WORK TO BE COMPLETED: Filter the data for "金融派生商品" and copy matching lines.

RECORDS FOR THIS EXERCISE:
···

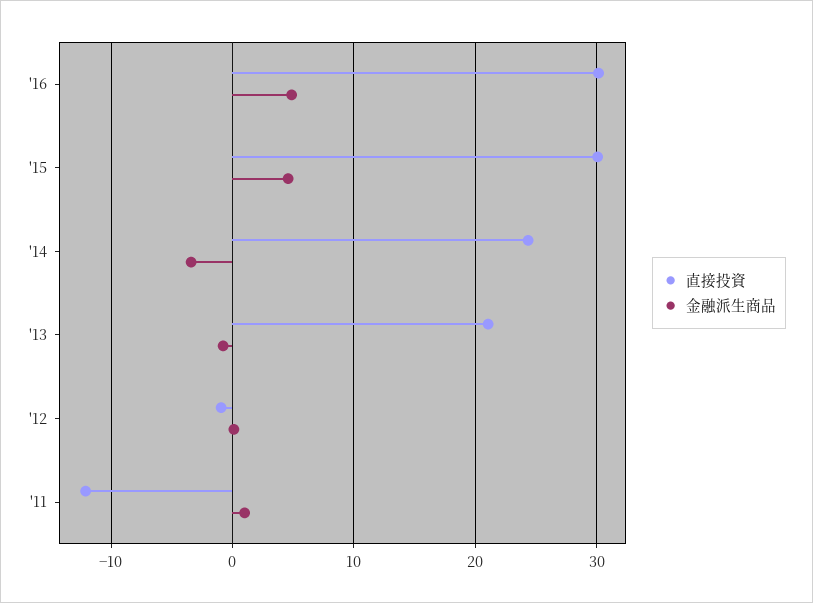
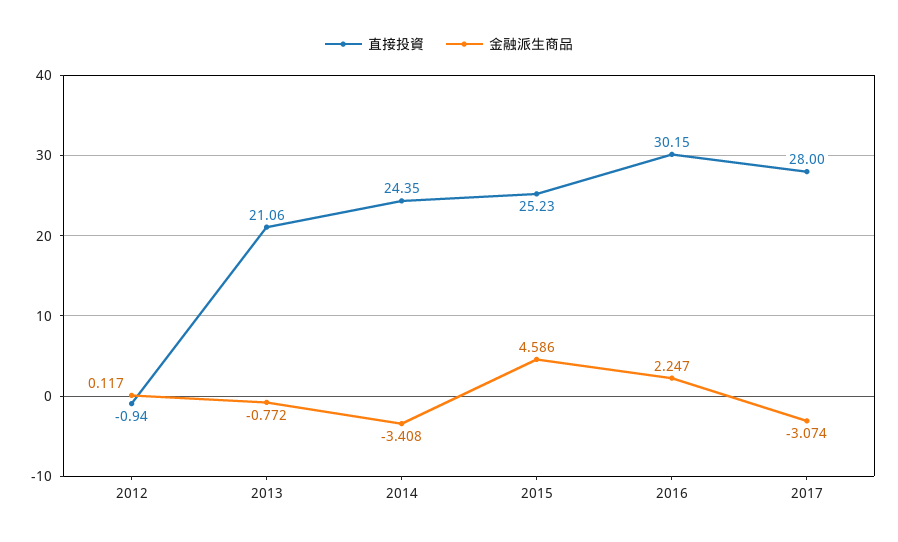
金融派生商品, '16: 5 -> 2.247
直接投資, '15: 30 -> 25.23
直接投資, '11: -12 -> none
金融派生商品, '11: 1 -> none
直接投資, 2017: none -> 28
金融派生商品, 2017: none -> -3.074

···

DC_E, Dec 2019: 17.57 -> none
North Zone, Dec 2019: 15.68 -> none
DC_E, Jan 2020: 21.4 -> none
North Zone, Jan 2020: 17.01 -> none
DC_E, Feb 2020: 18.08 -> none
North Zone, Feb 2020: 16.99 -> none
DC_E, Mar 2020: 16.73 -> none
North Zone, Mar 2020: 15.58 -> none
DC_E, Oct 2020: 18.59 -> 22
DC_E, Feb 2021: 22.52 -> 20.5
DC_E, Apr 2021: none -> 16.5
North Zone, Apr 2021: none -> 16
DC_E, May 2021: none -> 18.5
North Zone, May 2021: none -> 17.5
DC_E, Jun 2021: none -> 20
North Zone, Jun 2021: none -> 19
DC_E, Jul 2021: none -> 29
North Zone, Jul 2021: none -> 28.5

···

FINISHED EXERCISE:
金融派生商品, '16: 5 -> 2.247
金融派生商品, '11: 1 -> none
金融派生商品, 2017: none -> -3.074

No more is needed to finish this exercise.